# Feature Engineering Exercises

Do your work for this exercise in a jupyter notebook named `feature_engineering` within the `regression-exercises` repo. Add, commit, and push your work.

### 1. Load the `tips` dataset.

In [1]:
# import modules
from pydataset import data
import pandas as pd
# load data, assign to variable
tips = data('tips')
# preview
tips.head()

Unnamed: 0,total_bill,tip,sex,smoker,day,time,size
1,16.99,1.01,Female,No,Sun,Dinner,2
2,10.34,1.66,Male,No,Sun,Dinner,3
3,21.01,3.5,Male,No,Sun,Dinner,3
4,23.68,3.31,Male,No,Sun,Dinner,2
5,24.59,3.61,Female,No,Sun,Dinner,4


#### Create a column named `tip_percentage`. This should be the tip amount divided by the total bill.

In [2]:
# create column
tips['tip_percentage'] = tips.tip/tips.total_bill
# re-view
tips.head()

Unnamed: 0,total_bill,tip,sex,smoker,day,time,size,tip_percentage
1,16.99,1.01,Female,No,Sun,Dinner,2,0.059447
2,10.34,1.66,Male,No,Sun,Dinner,3,0.160542
3,21.01,3.5,Male,No,Sun,Dinner,3,0.166587
4,23.68,3.31,Male,No,Sun,Dinner,2,0.13978
5,24.59,3.61,Female,No,Sun,Dinner,4,0.146808


#### Create a column named `price_per_person`. This should be the total bill divided by the party size.

In [5]:
# create column
tips['price_per_person'] = round(tips.total_bill/tips['size'], 2)
# re-view
tips.head()

Unnamed: 0,total_bill,tip,sex,smoker,day,time,size,tip_percentage,price_per_person
1,16.99,1.01,Female,No,Sun,Dinner,2,0.059447,8.49
2,10.34,1.66,Male,No,Sun,Dinner,3,0.160542,3.45
3,21.01,3.5,Male,No,Sun,Dinner,3,0.166587,7.0
4,23.68,3.31,Male,No,Sun,Dinner,2,0.13978,11.84
5,24.59,3.61,Female,No,Sun,Dinner,4,0.146808,6.15


#### Before using any of the methods discussed in the lesson, which features do you think would be most important for predicting the tip amount? The tip percentage?

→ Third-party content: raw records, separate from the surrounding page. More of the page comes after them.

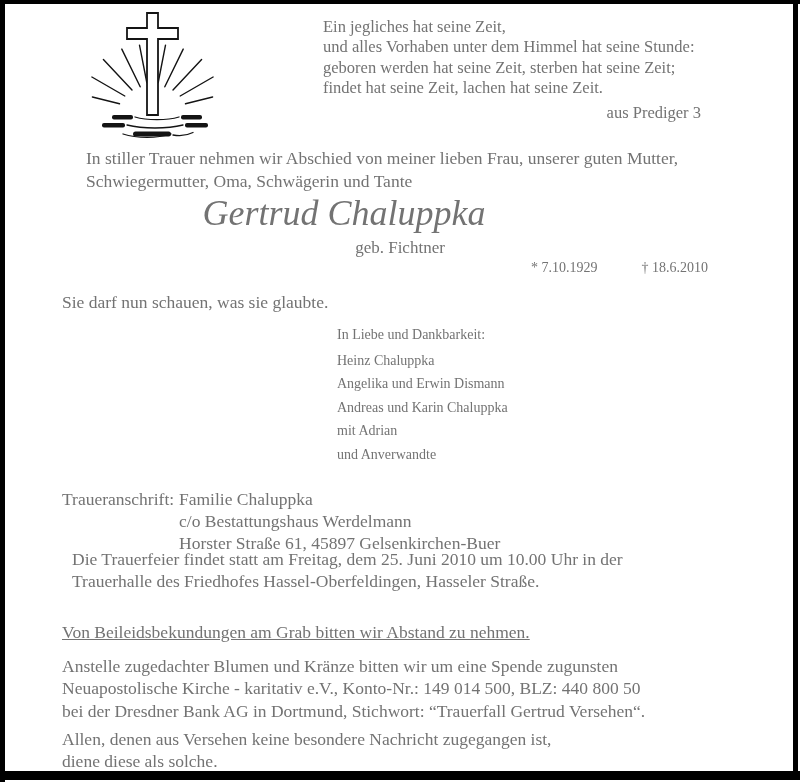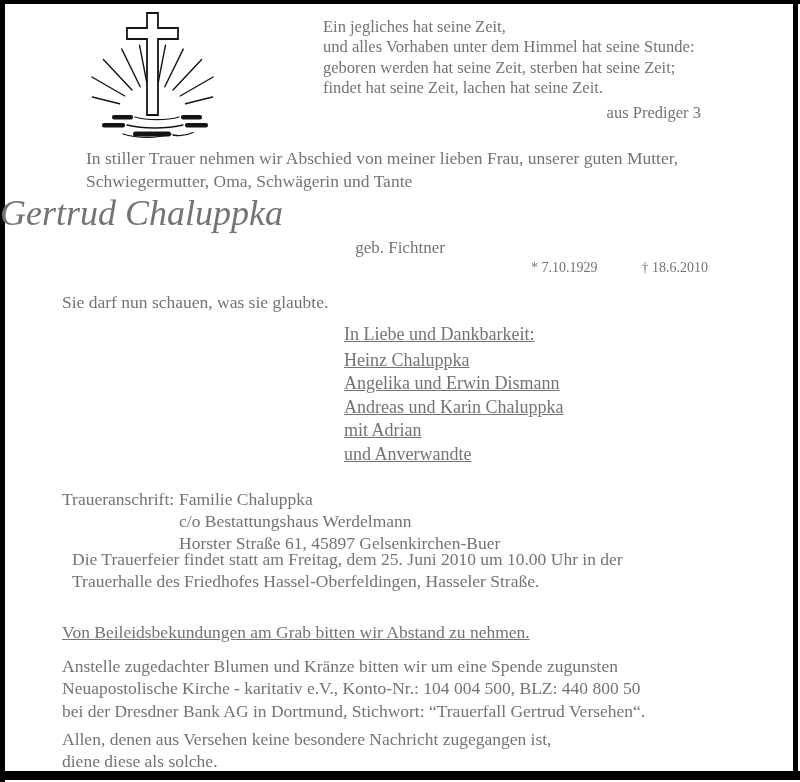"Gertrud Chaluppka" .name { text-align: left -> center }
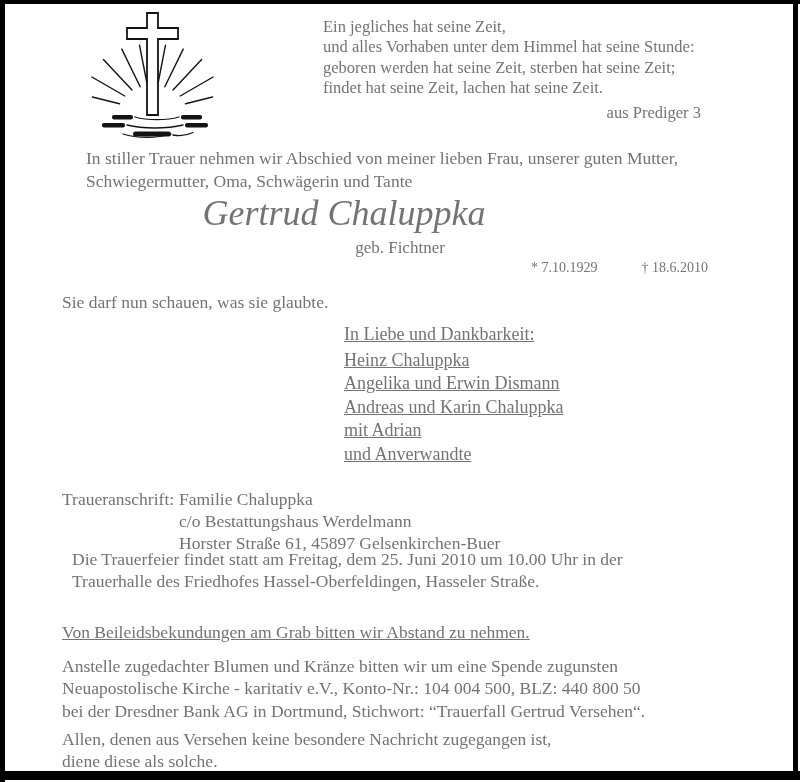"In Liebe und Dankbarkeit:" .mourners { font-size: 18px -> 14px; left: 344px -> 337px; text-decoration: underline -> none }
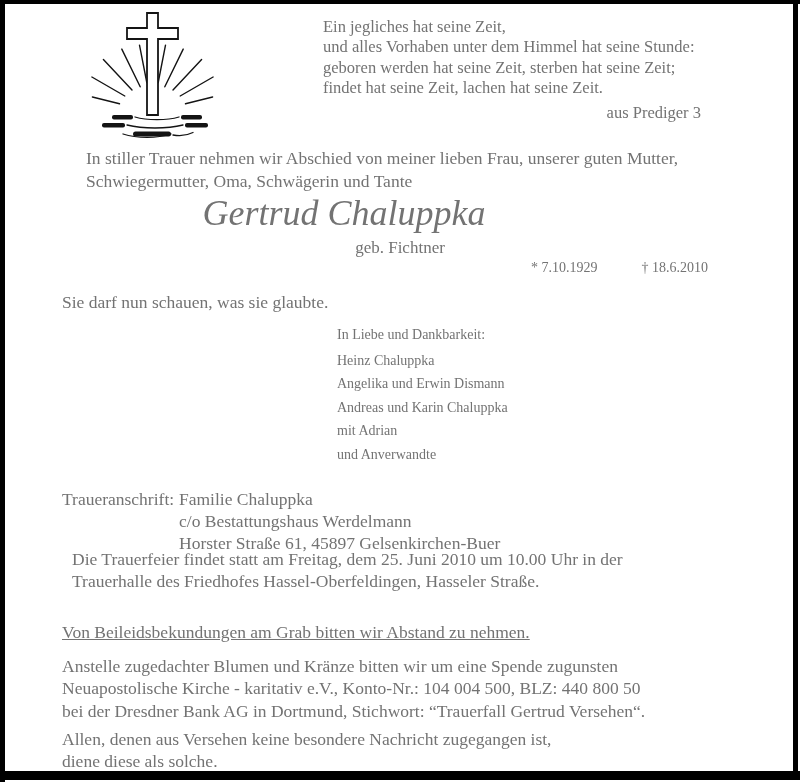"Neuapostolische Kirche - karitativ e.V.," div { text: 104 004 500 -> 149 014 500 }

I think size and total bill will be most important for predicting tip amount. Obviously tip percentage would be a great predictor for predicting the tip amount, but it is also target leakage and would therefore not be helpful as a predictor.

#### Use select k best and recursive feature elimination to select the top 2 features for predicting tip amount. What are they?

In [7]:
# import functions
from sklearn.feature_selection import SelectKBest, f_regression, RFE
from sklearn.linear_model import LinearRegression

# split tips into x and y

# define predictors
x = tips[['total_bill', 'size', 'tip_percentage', 'price_per_person']]
# define target
y = tips.tip

# set parameters for f_selector object
f_selector = SelectKBest(f_regression, k=2)
# fit object to data
f_selector.fit(x, y)
# get bool mask of features list
f_mask = f_selector.get_support()
# get list of features (True)
f_feature = x.iloc[:,f_mask].columns.tolist()
f_feature

['total_bill', 'size']

In [8]:
# create linear regression object
lm = LinearRegression()
# create rfe object, set parameters
rfe = RFE(lm, 2)
# fir rfe object to data
rfe.fit(x, y)
# mask of selected features (those in x)
f_mask = rfe.support_
# get list of features (True)
rfe_feature = x.iloc[:,f_mask].columns.tolist()
rfe_feature



['total_bill', 'tip_percentage']

#### Use select k best and recursive feature elimination to select the top 2 features for predicting tip percentage. What are they?

In [35]:
x = tips.drop(columns=['tip', 'tip_percentage']).select_dtypes(exclude='O')
y = tips.tip_percentage

f_selector = SelectKBest(f_regression, k=2)
f_selector.fit(x, y)
f_mask = f_selector.get_support()
f_feature = x.iloc[:,f_mask].columns.tolist()
f_feature

['total_bill', 'price_per_person']

In [10]:
lm = LinearRegression()
rfe = RFE(lm, 2)
rfe.fit(x, y)
f_mask = rfe.support_
rfe_feature = x.iloc[:,f_mask].columns.tolist()
rfe_feature



['size', 'tip']

#### Why do you think select k best and recursive feature elimination might give different answers for the top features? Does this change as you change the number of features your are selecting?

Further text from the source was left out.